I've often said (and I may have said so here already, but I'm too lazy to go check) that I can map the decline and fall of the morale in my old department based on the holiday celebrations.

We used to have a party in someone's house.  We'd get all dressed up for it.  There'd be food--potluck, but being a college town, it was funky potluck.  Mexican hot chocolate, olivada and crusty French bread, curried chick peas, things like that.  There would be music--Jimmy would bring his keyboard, Max his guitar, and those of us who could would sing along with whatever they played.  People's kids would run around and play together.  There was a gag gift exchange.

Then one year the gift exchange was dropped, as it was deemed "silly."  The next year the instruments stayed home.  The one after that instead of an evening in someone's home it was lunch out somewhere one day during the work week.  Then a few years later it was a potluck in the staff room.  Then it was cookies by the coffee pot.  Then it was bagels at the staff meeting, and bring your own coffee.

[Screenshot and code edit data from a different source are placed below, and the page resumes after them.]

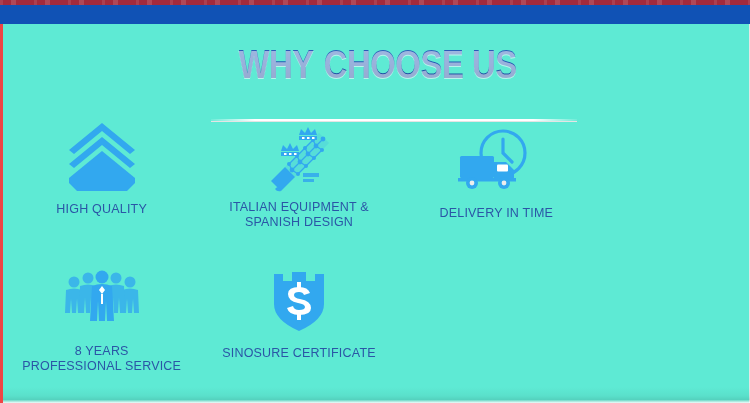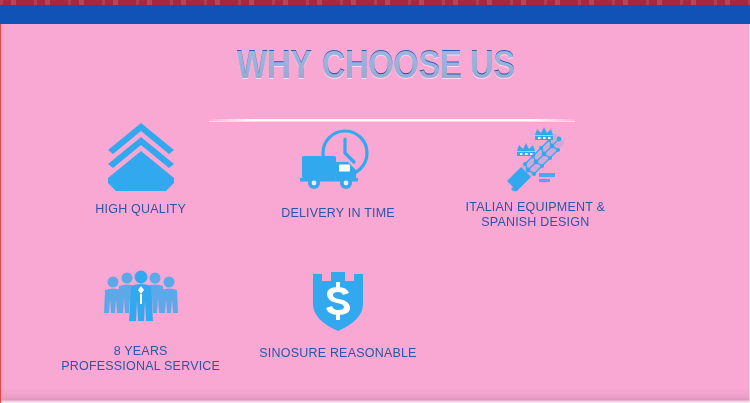--- a/index.html
+++ b/index.html
@@ -55,8 +55,8 @@
     top: 24px; left: 0;
     width: 750px;
     height: 379px;
-    background: #f9a8d4;
-    border-left: 1px solid #ef4444;
+    background: #5eead4;
+    border-left: 3px solid #ef4444;
     border-right: 1px solid #e6e6e6;
     box-sizing: border-box;
   }

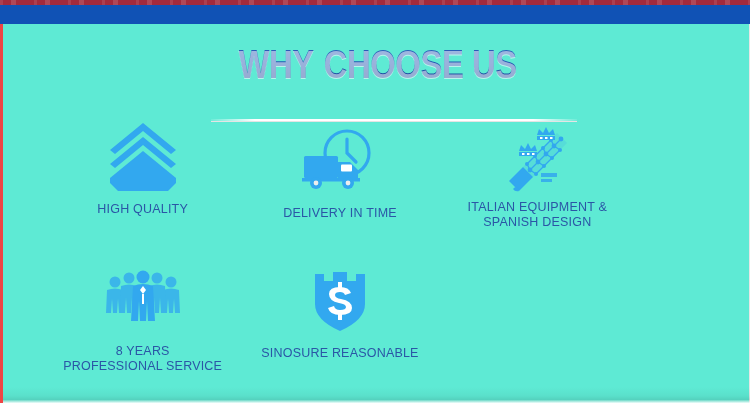--- a/index.html
+++ b/index.html
@@ -113,7 +113,6 @@
     display: grid;
     grid-template-columns: repeat(3, 1fr);
     grid-template-rows: 140px 140px;
-    padding-left: 41px;
   }
   .cell {
     position: relative;

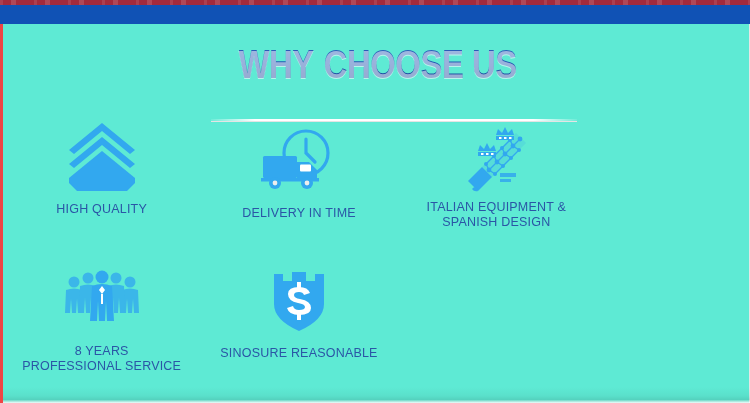--- a/index.html
+++ b/index.html
@@ -177,35 +177,6 @@
         <div class="cell-label">HIGH QUALITY</div>
       </div>
 
-
-      <div class="cell cell-r2">
-        <div class="icon-box">
-          <svg width="80" height="66" viewBox="0 0 80 66" aria-hidden="true">
-            <circle cx="47" cy="25" r="22" fill="none" stroke="#32a8ef" stroke-width="3.2"></circle>
-            <g stroke="#32a8ef" stroke-width="3.2" stroke-linecap="round" fill="none">
-              <path d="M47 11 L47 25 L56 34"></path>
-            </g>
-            <g fill="#32a8ef">
-
-              <rect x="4" y="28" width="34" height="22" rx="1.5"></rect>
-              <path d="M38 34 L50 34 L58 42 L58 50 L38 50 Z"></path>
-              <rect x="2" y="50" width="58" height="3.5"></rect>
-            </g>
-            <g fill="#ffffff">
-              <rect x="41" y="36.5" width="11" height="7" rx="1"></rect>
-            </g>
-            <g fill="#32a8ef">
-              <circle cx="16" cy="55" r="6"></circle>
-              <circle cx="48" cy="55" r="6"></circle>
-            </g>
-            <g fill="#ededed">
-              <circle cx="16" cy="55" r="2.4"></circle>
-              <circle cx="48" cy="55" r="2.4"></circle>
-            </g>
-          </svg>
-        </div>
-        <div class="cell-label">DELIVERY IN TIME</div>
-      </div>
 
       <div class="cell">
         <div class="icon-box">
@@ -271,6 +242,35 @@
 
       <div class="cell cell-r2">
         <div class="icon-box">
+          <svg width="80" height="66" viewBox="0 0 80 66" aria-hidden="true">
+            <circle cx="47" cy="25" r="22" fill="none" stroke="#32a8ef" stroke-width="3.2"></circle>
+            <g stroke="#32a8ef" stroke-width="3.2" stroke-linecap="round" fill="none">
+              <path d="M47 11 L47 25 L56 34"></path>
+            </g>
+            <g fill="#32a8ef">
+
+              <rect x="4" y="28" width="34" height="22" rx="1.5"></rect>
+              <path d="M38 34 L50 34 L58 42 L58 50 L38 50 Z"></path>
+              <rect x="2" y="50" width="58" height="3.5"></rect>
+            </g>
+            <g fill="#ffffff">
+              <rect x="41" y="36.5" width="11" height="7" rx="1"></rect>
+            </g>
+            <g fill="#32a8ef">
+              <circle cx="16" cy="55" r="6"></circle>
+              <circle cx="48" cy="55" r="6"></circle>
+            </g>
+            <g fill="#ededed">
+              <circle cx="16" cy="55" r="2.4"></circle>
+              <circle cx="48" cy="55" r="2.4"></circle>
+            </g>
+          </svg>
+        </div>
+        <div class="cell-label">DELIVERY IN TIME</div>
+      </div>
+
+      <div class="cell cell-r2">
+        <div class="icon-box">
           <svg width="80" height="64" viewBox="0 0 80 64" aria-hidden="true">
             <g fill="#32a8ef">
 

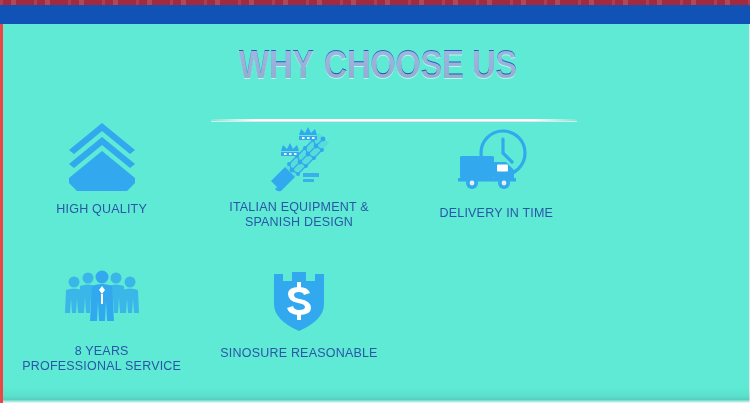--- a/index.html
+++ b/index.html
@@ -309,7 +309,7 @@
             </g>
           </svg>
         </div>
-        <div class="cell-label">SINOSURE REASONABLE</div>
+        <div class="cell-label">SINOSURE CERTIFICATE</div>
       </div>
 
     </div>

Since the department split into two, the one group has revived the go-out-to-lunch thing. The other, the one I worked for until I moved to where I am now, holds a luncheon in their staff room.  It's semi-potluck, meaning they all cook but guests from outside the department don't.  They invite a lot of people, and most of them come.  This group does know how to throw a party, I'll say that for them.   If I had never worked there I might actually want to go.   As it is, I notice things that make me uncomfortable: 
  • The people they invite are generally people who can do things for them: deans, associate deans, department heads, people in other departments with whom who they think they have "special relationships." 
  • The conversation always wends its way around to work somehow.  They always have an agenda, an angle, are looking for information and a way to push what they want forward.  
  • They may be friendly and chatty with their guests, but they don't have much to say to each other.  If you see them all together and they don't know you're there, they all sit silently munching, their eyes on their plates or the floor.
This year I have a prior commitment so I won't be able to attend.  I did a little dance of joy when I saw that on my calendar.  Otherwise, even though I really don't want to I'd have to go.  Unless I suddenly [cough, cough] got sick [feels forehead] right before the party [ohh, my throat's so scratchy!] and had to go home.